The halls of K-12 schools across the country are eerily quiet, as teachers and students stay home to prevent the spread of COVID-19. Yet cafeteria workers are reporting to work, figuring out innovative ways to serve children free, nutritious school meals in the middle of a pandemic that has caused unprecedented job loss and economic upheaval.

The global crisis has made one thing abundantly clear: Millions of families depend on access to government-subsidized meals and when schools are closed, students may go hungry. So cafeteria workers across the country are leaving their own children and loved ones at home, even risking their own health and purchasing their own protective gear, to continue serving free meals.

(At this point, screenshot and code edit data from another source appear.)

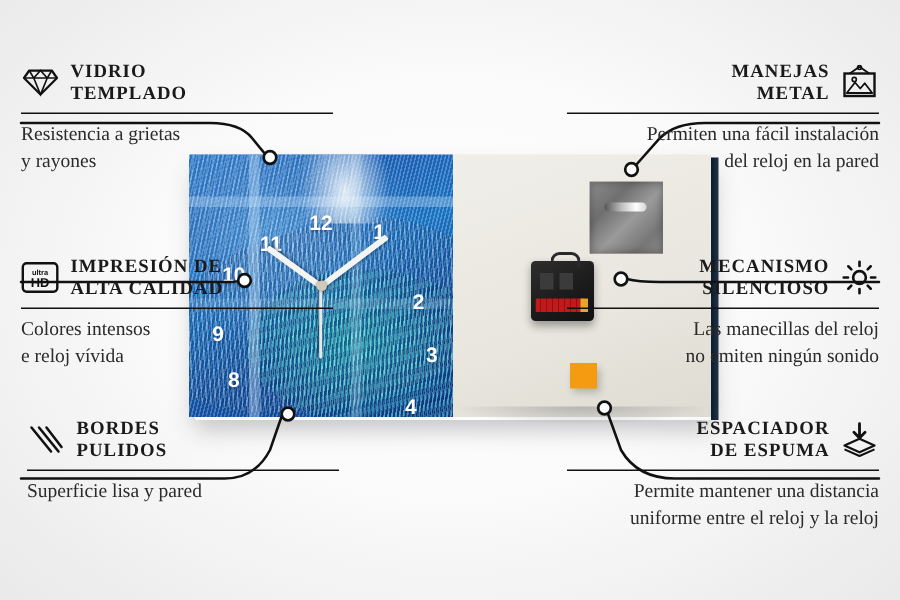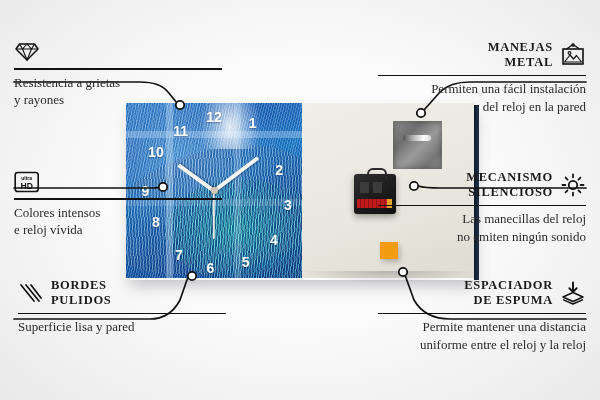--- a/index.html
+++ b/index.html
@@ -57,20 +57,21 @@
     background:radial-gradient(ellipse at 50% 70%, rgba(255,255,255,.85) 0%, rgba(255,255,255,0) 70%);
   }
   
   .clock .mullion-v{position:absolute;top:0;bottom:0;width:7px;background:rgba(200,225,250,.38);}
   .clock .mullion-h{position:absolute;left:0;right:0;height:7px;background:rgba(200,225,250,.34);}
   .num{
     position:absolute;color:#ffffff;font-family:"Liberation Sans",sans-serif;
     font-weight:700;font-size:14px;line-height:1;
     text-shadow:0 1px 2px rgba(0,30,80,.45);
     transform:translate(-50%,-50%);
+    margin-top:31px;
   }
   .hand{position:absolute;left:50%;top:50%;background:#f4f4f2;transform-origin:0% 50%;
         box-shadow:0 1px 2px rgba(0,25,70,.4);border-radius:1px;}
   .hand.hour{width:44px;height:4px;transform:translate(0,-50%) rotate(-144deg);}
   .hand.minute{width:55px;height:4px;transform:translate(0,-50%) rotate(-37deg);}
   .hand.second{width:48px;height:1.6px;background:#e8e8e4;transform:translate(0,-50%) rotate(90deg);}
   .pin{position:absolute;left:50%;top:50%;width:7px;height:7px;margin:-3.5px 0 0 -3.5px;
        border-radius:50%;background:#cfc9b6;box-shadow:0 0 2px rgba(0,0,0,.5);}
   .clock-edge{position:absolute;right:-5px;top:2px;width:5px;height:175px;
        background:linear-gradient(90deg,#0b1a2e,#223349);}
@@ -203,36 +204,44 @@
   </svg>
 
   <div class="feature left" style="left:14px;top:40px;">
     <div class="head">
       <span class="ico">
         <svg width="24" height="20" viewBox="0 0 24 20">
           <path d="M4.5 2h15l3.5 5-11 11L1 7z" fill="none" stroke="#111" stroke-width="1.5" stroke-linejoin="round"></path>
           <path d="M1 7h22M4.5 2l3 5 4.5 11 4.5-11 3-5M7.5 7l4.5-5 4.5 5" fill="none" stroke="#111" stroke-width="1.1"></path>
         </svg>
       </span>
+      <span class="title">
+        <span>VIDRIO</span><br>
+        <span>TEMPLADO</span>
+      </span>
     </div>
     <div class="rule"></div>
     <div class="desc">
       <span>Resistencia a grietas</span><br>
       <span>y rayones</span>
     </div>
   </div>
 
   <div class="feature left" style="left:14px;top:170px;">
     <div class="head">
       <span class="ico">
         <svg width="26" height="24" viewBox="0 0 26 24">
           <rect x="1.2" y="2.5" width="23" height="19" rx="2.6" fill="none" stroke="#111" stroke-width="1.6"></rect>
           <text x="12.7" y="10.2" text-anchor="middle" font-family="Liberation Sans, sans-serif" font-size="5" font-weight="700" fill="#111">ultra</text>
           <text x="12.7" y="18.6" text-anchor="middle" font-family="Liberation Sans, sans-serif" font-size="8.6" font-weight="700" fill="#111">HD</text>
         </svg>
+      </span>
+      <span class="title">
+        <span>IMPRESIÓN DE</span><br>
+        <span>ALTA CALIDAD</span>
       </span>
     </div>
     <div class="rule"></div>
     <div class="desc">
       <span>Colores intensos</span><br>
       <span>e reloj vívida</span>
     </div>
   </div>
 
   <div class="feature left" style="left:18px;top:278px;">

School cafeteria staff care deeply for the students they feed. “I lay awake at night trying to figure out how we can do more for our kids,” wrote a worker from Kansas in a school meals Facebook group.

For far too long, workers like her have not been recognized or adequately compensated for the vital role they play in feeding and caring for the nation’s children. The nation’s 420,000 cafeteria workers deserve to be able to support and protect themselves and their families during the COVID-19 pandemic and beyond.

Students still need to be fed

Cafeteria workers know that their students — most of whom qualify for free or reduced-price school meals — consume up to 58% of their daily nutrients through the national school breakfast and lunch programs.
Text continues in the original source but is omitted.